**WHAT THE TASK ASKS:** Without including any pictures, give back all of the data exactly.

Revision comparison data
┄┄┄┄┄┄┄┄┄┄┄┄┄┄┄┄┄┄┄┄

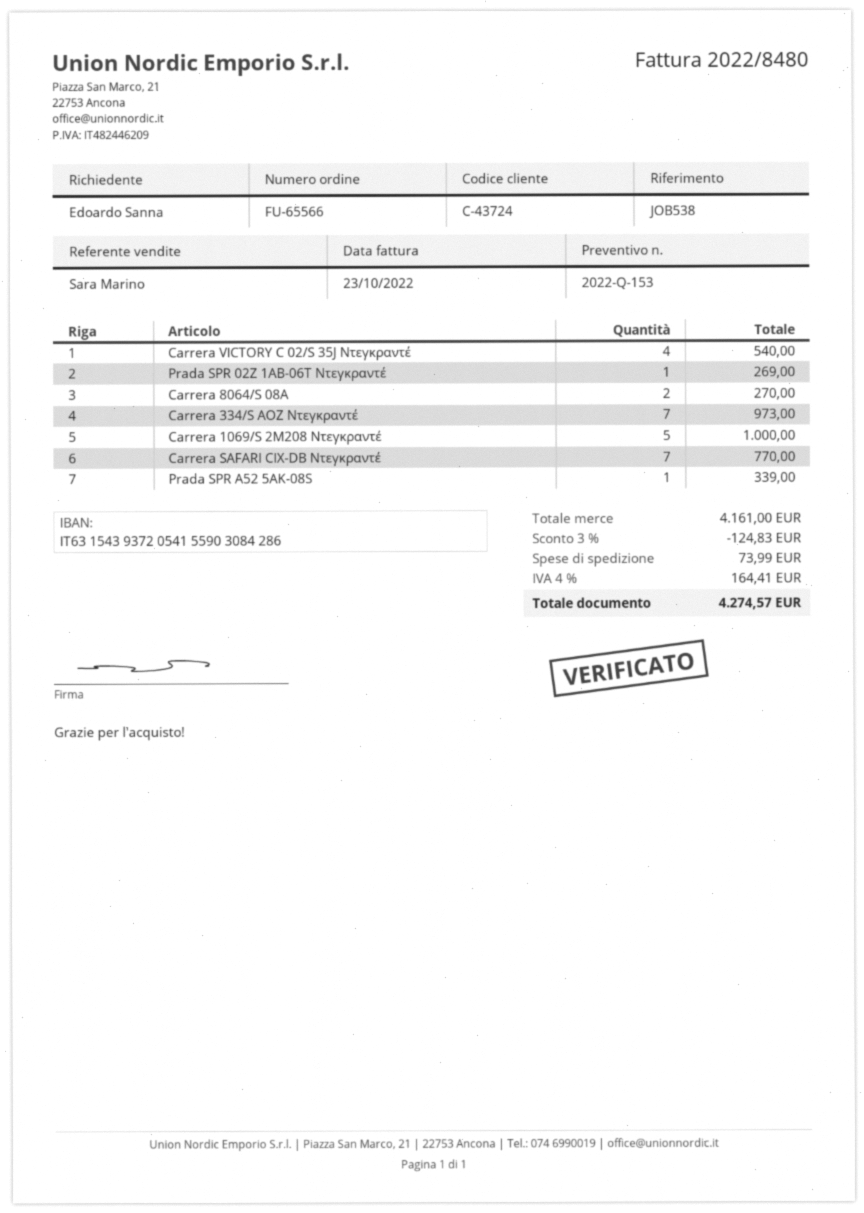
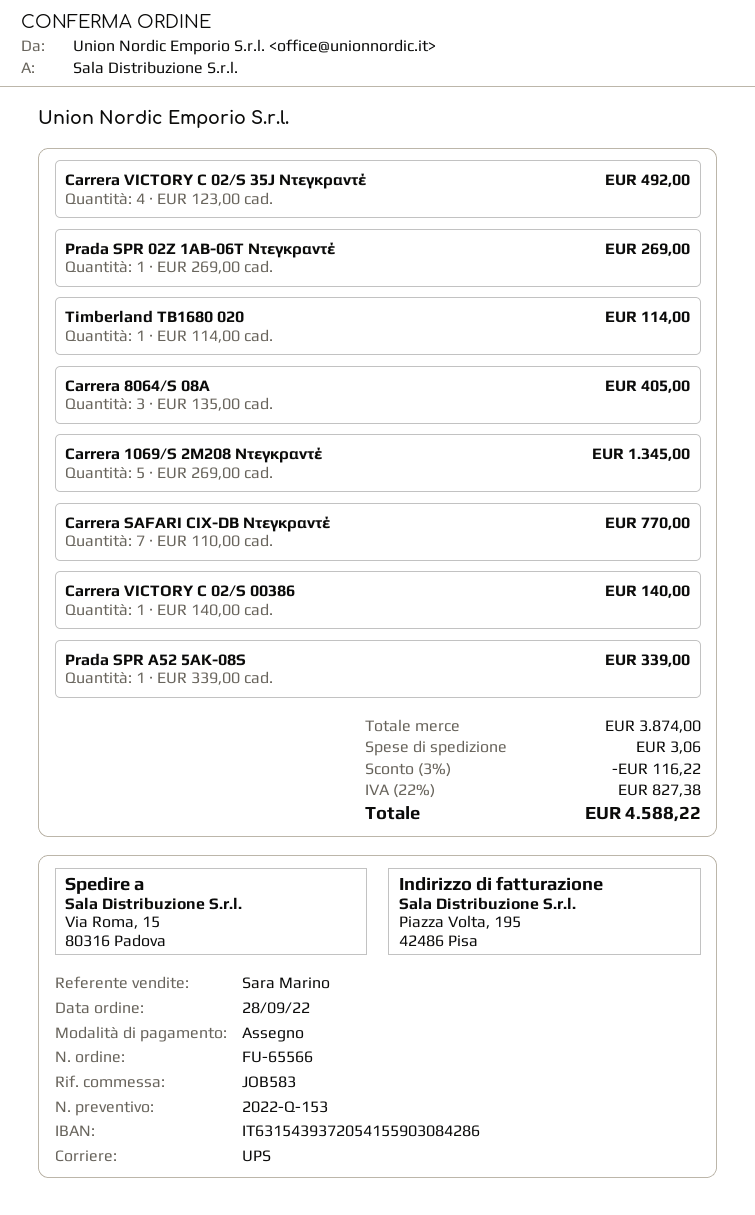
reference: JOB538 -> JOB583
Carrera VICTORY C 02/S 35J Ντεγκραντέ: 4 for 540.00 -> 4 for 492.00
Carrera 8064/S 08A: 2 for 270.00 -> 3 for 405.00
Carrera 334/S AOZ Ντεγκραντέ: 7 for 973.00 -> none
Carrera 1069/S 2M208 Ντεγκραντέ: 5 for 1000.00 -> 5 for 1345.00
Timberland TB1680 020: none -> 1 for 114.00
Carrera VICTORY C 02/S 00386: none -> 1 for 140.00
subtotal: 4161.00 -> 3874.00
discount: 3% = 124.83 -> 3% = 116.22
shipping: 73.99 -> 3.06
tax: 4% = 164.41 -> 22% = 827.38
total: 4274.57 -> 4588.22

┄┄┄┄┄┄┄┄┄┄┄┄┄┄┄┄┄┄┄┄

**TASK RESULT:**
reference: JOB538 -> JOB583
Carrera VICTORY C 02/S 35J Ντεγκραντέ: 4 for 540.00 -> 4 for 492.00
Carrera 8064/S 08A: 2 for 270.00 -> 3 for 405.00
Carrera 334/S AOZ Ντεγκραντέ: 7 for 973.00 -> none
Carrera 1069/S 2M208 Ντεγκραντέ: 5 for 1000.00 -> 5 for 1345.00
Timberland TB1680 020: none -> 1 for 114.00
Carrera VICTORY C 02/S 00386: none -> 1 for 140.00
subtotal: 4161.00 -> 3874.00
discount: 3% = 124.83 -> 3% = 116.22
shipping: 73.99 -> 3.06
tax: 4% = 164.41 -> 22% = 827.38
total: 4274.57 -> 4588.22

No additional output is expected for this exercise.